Reading between the lines, the show is suggesting a “generation ship” approach to interstellar travel in which the original voyagers live and die on board a ship headed to another star system with their descendents finally arriving to colonize a new world. Depicting such a thing happening in the early 1960s is a breathtaking idea to say the least.
Remember that the most sophisticated space missions of the time consisted of Mercury low Earth orbit flights with single astronauts. Apollo missions to the moon were more than five years away. The techniques to detect exosolar planets were decades away. Sending hundreds of people light years across interstellar space in that time period would be like trying to do a moon shot in the 18th or 19th centuries. In a word, impossible.
However, there are two possible ways that the show could try to pull it off.

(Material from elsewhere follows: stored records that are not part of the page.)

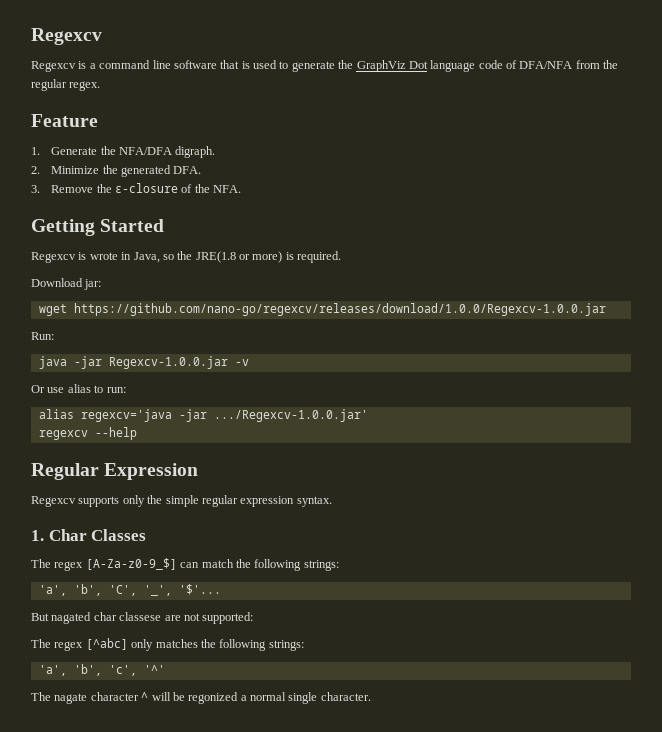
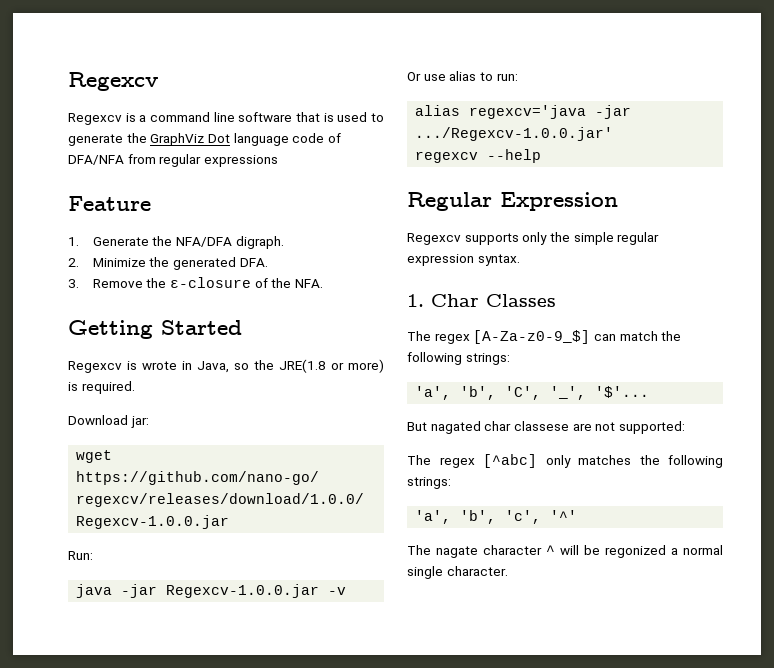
[603,60,619,69] [31,79,101,91] the regular regex. -> [159,154,278,167] regular expressions

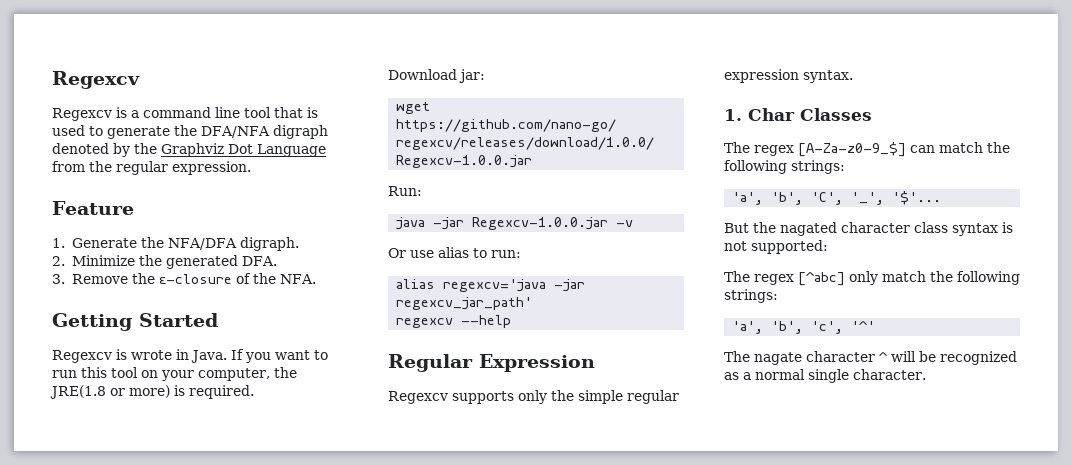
[238,112,293,122] software -> [244,107,271,118] tool
[150,133,341,146] [68,154,278,167] GraphViz Dot language code of DFA/NFA from regular expressions -> [201,125,328,139] [52,143,326,157] [52,161,251,175] DFA/NFA digraph denoted by the Graphviz Dot Language from the regular expression.
[197,361,249,373] Java, so -> [191,349,328,363] [52,367,270,381] Java. If you want to run this tool on your computer,
[415,127,614,141] .../Regexcv-1.0.0.jar' -> [396,297,533,310] regexcv_jar_path'
[430,421,592,434] nagated char classese are -> [753,222,1013,236] the nagated character class syntax is
[578,455,631,465] matches -> [882,271,926,282] match
[605,545,666,558] regonized -> [940,351,1017,365] [724,372,739,380] recognized as

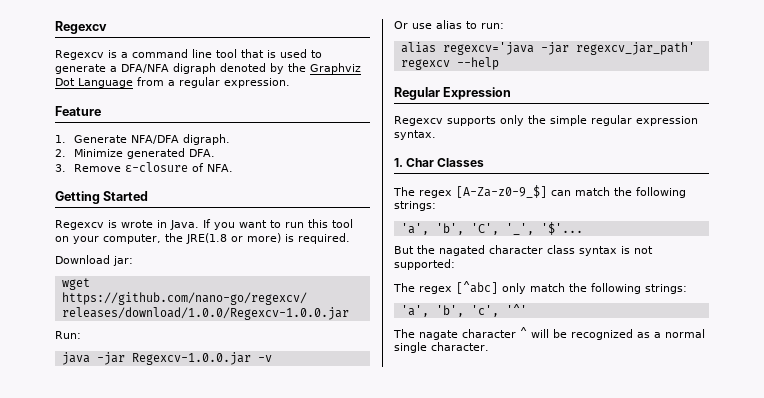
[174,125,197,136] the -> [110,66,117,72] a
[89,161,112,172] the -> [168,80,175,86] a
[140,237,164,248] the -> (128, 139) none
[138,255,162,266] the -> (124, 153) none
[131,273,155,284] the -> (122, 168) none
[252,273,276,284] the -> (205, 167) none

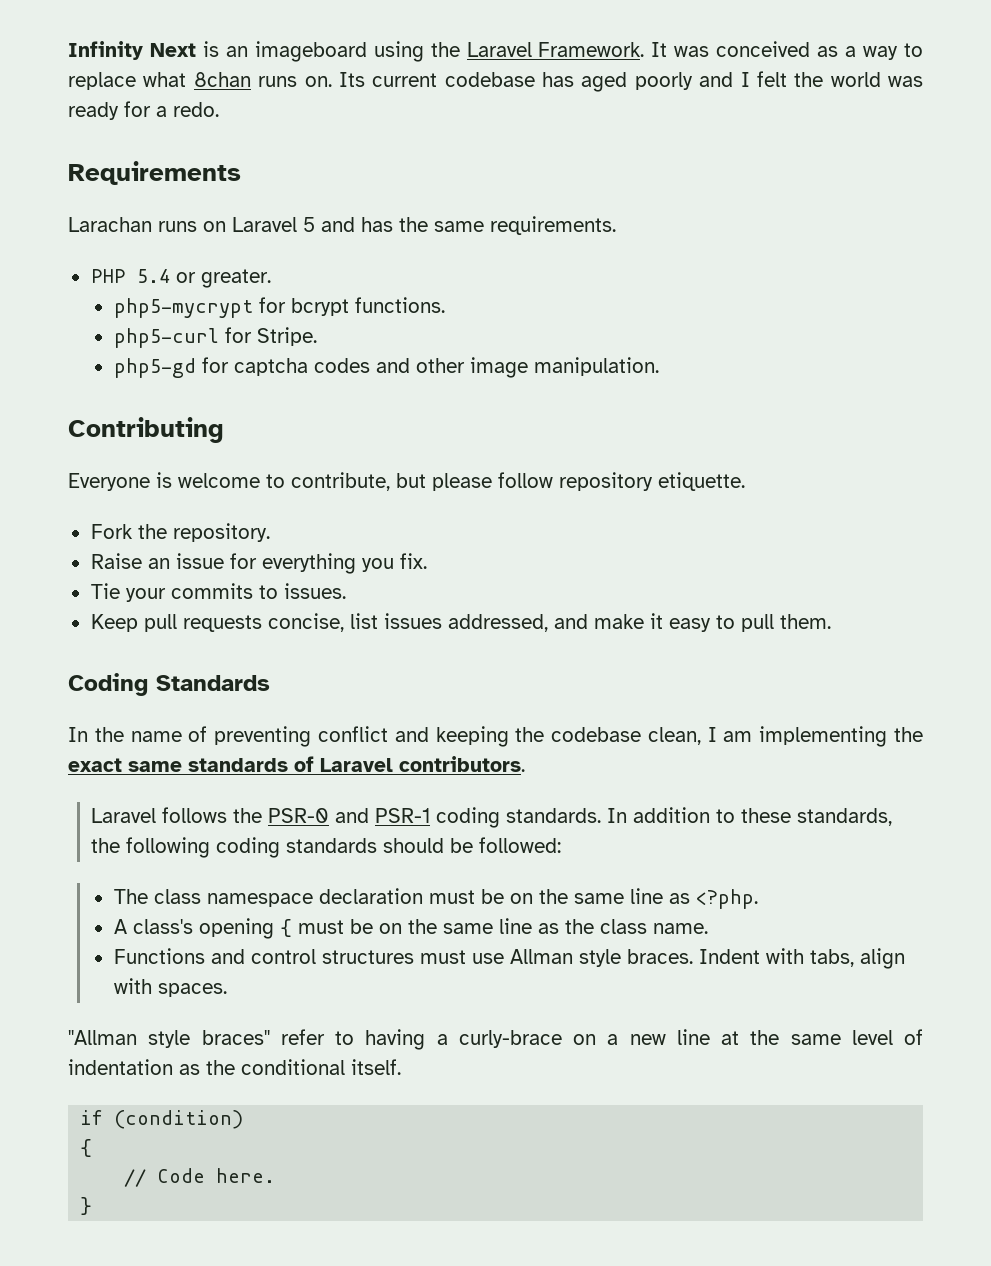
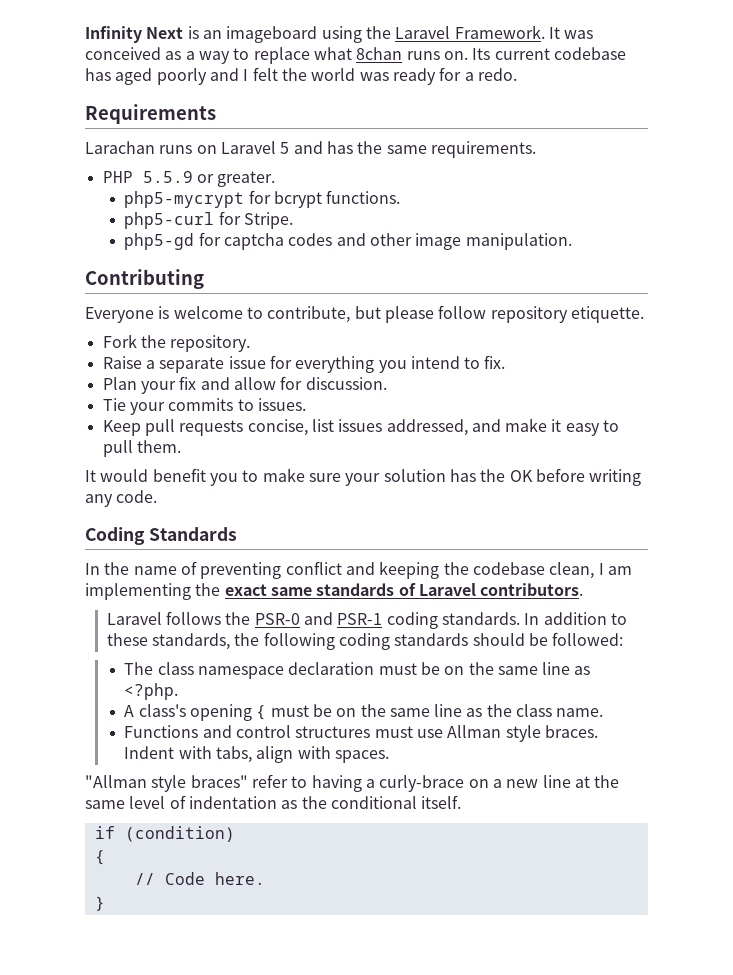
[136,269,170,283] 5.4 -> [142,171,193,183] 5.5.9
[147,558,170,569] an -> [145,357,225,373] a separate
(394, 565) none -> [410,356,481,369] intend to
(427, 561) none -> [102,376,387,394] // Plan your fix and allow for discussion.
(831, 621) none -> [85,468,642,486] [85,490,158,507] // It would benefit you to make sure your solution has the OK before writing any code.

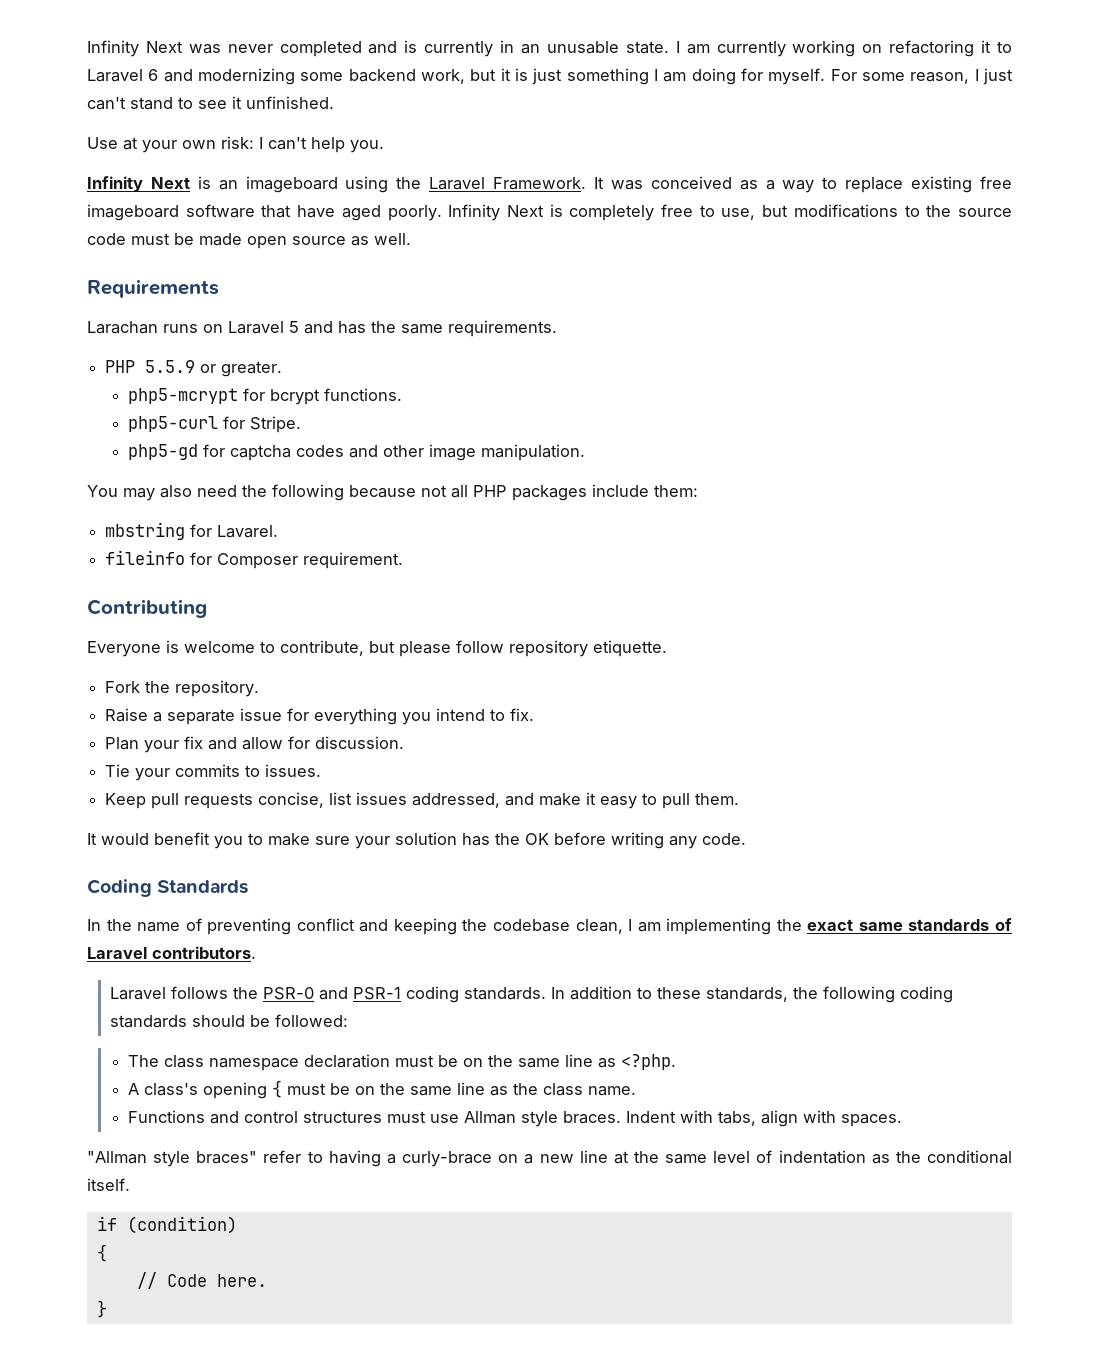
[85,26,184,43] Infinity Next -> [87,40,1013,57] [87,68,1014,85] [87,96,334,110] [87,136,384,153] [87,176,190,192] Infinity Next was never completed and is currently in an unusable state. I am currently working on refactoring it to Laravel 6 and modernizing some backend work, but it is just something I am doing for myself. For some reason, I just can't stand to see it unfinished. // Use at your own risk: I can't help you. // Infinity Next
[313,47,626,60] [85,67,517,85] what 8chan runs on. Its current codebase has aged poorly and I felt the world was ready for a redo. -> [911,176,1013,193] [87,204,1013,221] [87,233,411,249] existing free imageboard software that have aged poorly. Infinity Next is completely free to use, but modifications to the source code must be made open source as well.
[124,191,245,208] php5-mycrypt -> [128,388,239,404] php5-mcrypt
(572, 241) none -> [87,484,698,501] [105,522,279,540] [105,550,404,569] // You may also need the following because not all PHP packages include them: // mbstring for Lavarel. // fileinfo for Composer requirement.

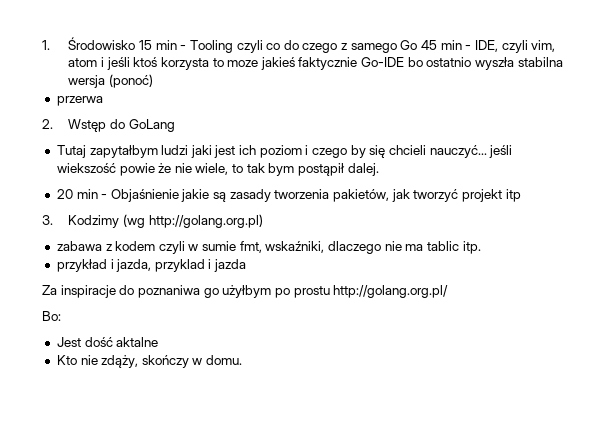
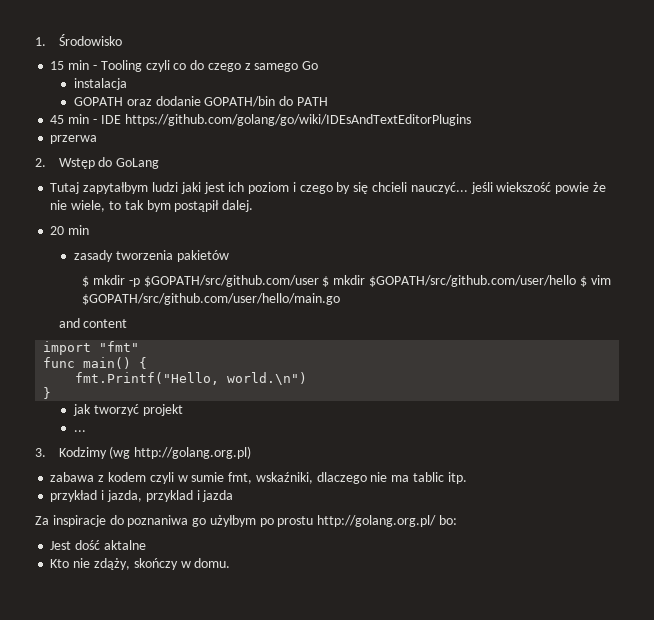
(136, 43) none -> (122, 40) //
[421,40,556,53] [68,57,563,70] [68,74,153,88] 45 min - IDE, czyli vim, atom i jeśli ktoś korzysta to moze jakieś faktycznie Go-IDE bo ostatnio wyszła stabilna wersja (ponoć) -> [74,78,128,90] [74,96,328,107] [50,114,471,126] // instalacja // GOPATH oraz dodanie GOPATH/bin do PATH // 45 min - IDE https://github.com/golang/go/wiki/IDEsAndTextEditorPlugins
[101,189,390,202] - Objaśnienie jakie są zasady tworzenia pakietów, -> [74,250,229,262] [82,275,611,287] [82,293,341,305] [58,318,128,328] [43,341,140,355] [43,357,148,369] [75,372,308,385] [43,387,52,399] // zasady tworzenia pakietów // $ mkdir -p $GOPATH/src/github.com/user $ mkdir $GOPATH/src/github.com/user/hello $ vim $GOPATH/src/github.com/user/hello/main.go // and content // import "fmt" // func main() { // fmt.Printf("Hello, world.\n") // } //
[505,189,521,202] itp -> [74,430,87,432] // ...
[42,311,61,321] // Bo: -> [439,515,458,525] bo:

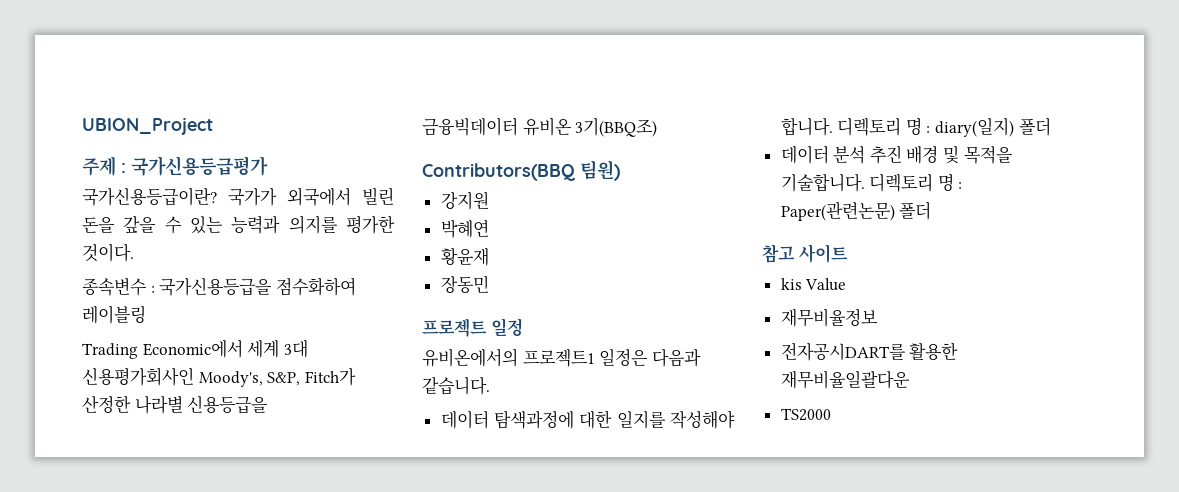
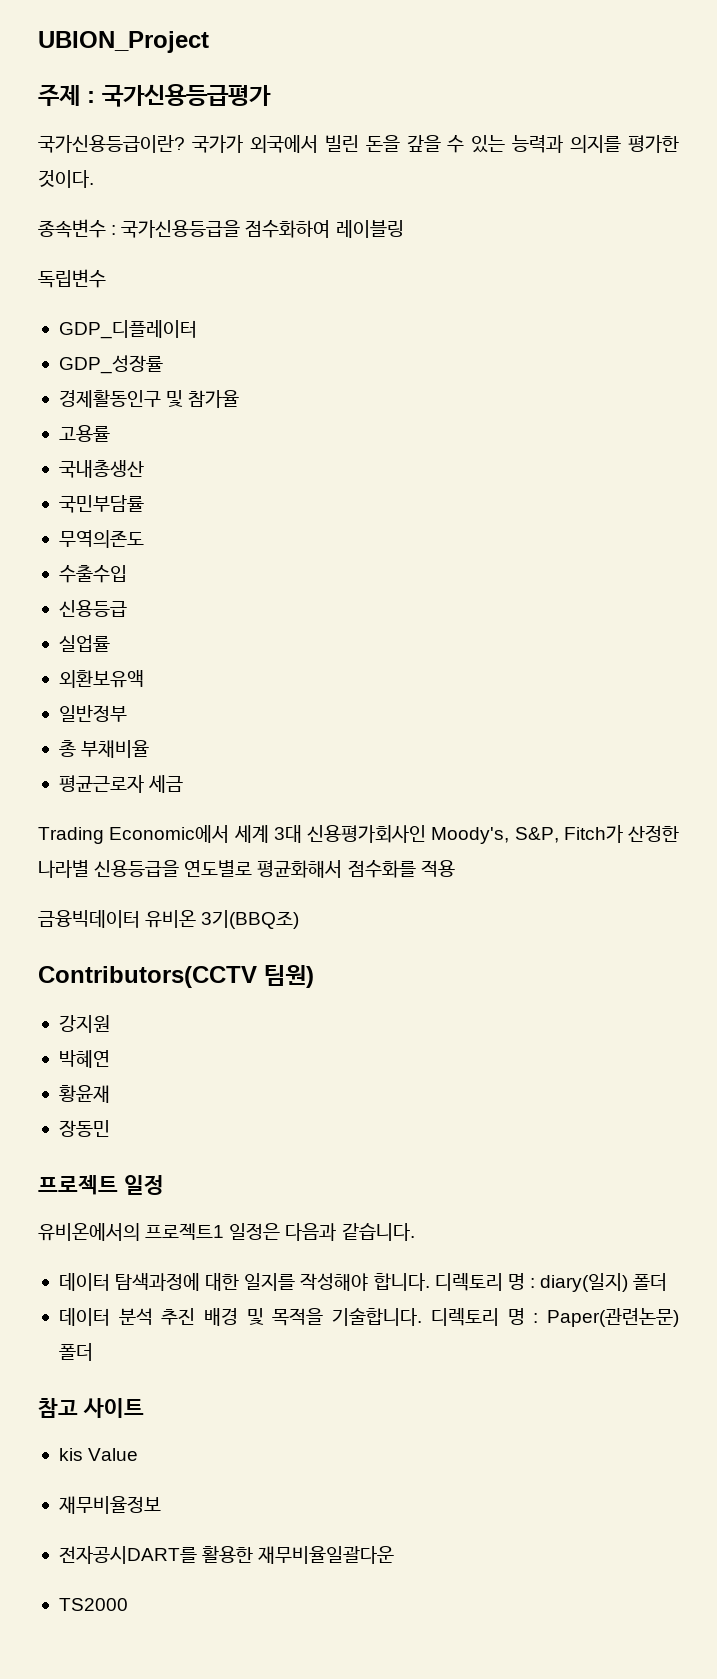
(146, 314) none -> [38,269,106,288] [58,320,197,339] [58,355,163,374] [58,390,240,408] [58,425,110,442] [58,460,144,478] [58,495,144,513] [58,530,144,548] [58,565,127,583] [58,600,127,617] [58,635,110,652] [58,670,144,688] [58,705,127,722] [58,740,150,758] [58,775,184,793] // 독립변수 // GDP_디플레이터 // GDP_성장률 // 경제활동인구 및 참가율 // 고용률 // 국내총생산 // 국민부담률 // 무역의존도 // 수출수입 // 신용등급 // 실업률 // 외환보유액 // 일반정부 // 총 부채비율 // 평균근로자 세금
(269, 405) none -> [184,860,455,878] 연도별로 평균화해서 점수화를 적용
[422,163,576,181] Contributors(BBQ -> [38,966,257,988] Contributors(CCTV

One is to allege that the United States has access to alien technology as a result of the reported UFO crash at Roswell in the late 1940s stashed away at the mysterious base at Area 51. That begs the question as to why said technology was not used for more public space missions, such as the Apollo flights to the moon.
The other possibility is something called Orion, a late 1950s project that would use the propulsive force of nuclear bombs to send huge space craft across space. The project envisioned battleship sized spacecraft being sent to Mars and the Outer Planets at speeds far in excess of anything else imaginable. The British Interplanetary Society suggested a similar approach called Daedalus using nuclear fusion in the 1970s.Orion was cancelled in 1964.
It will be interesting, therefore, to see if “Ascension” succeeds in suspending disbelief and making early interstellar voyages seem plausible.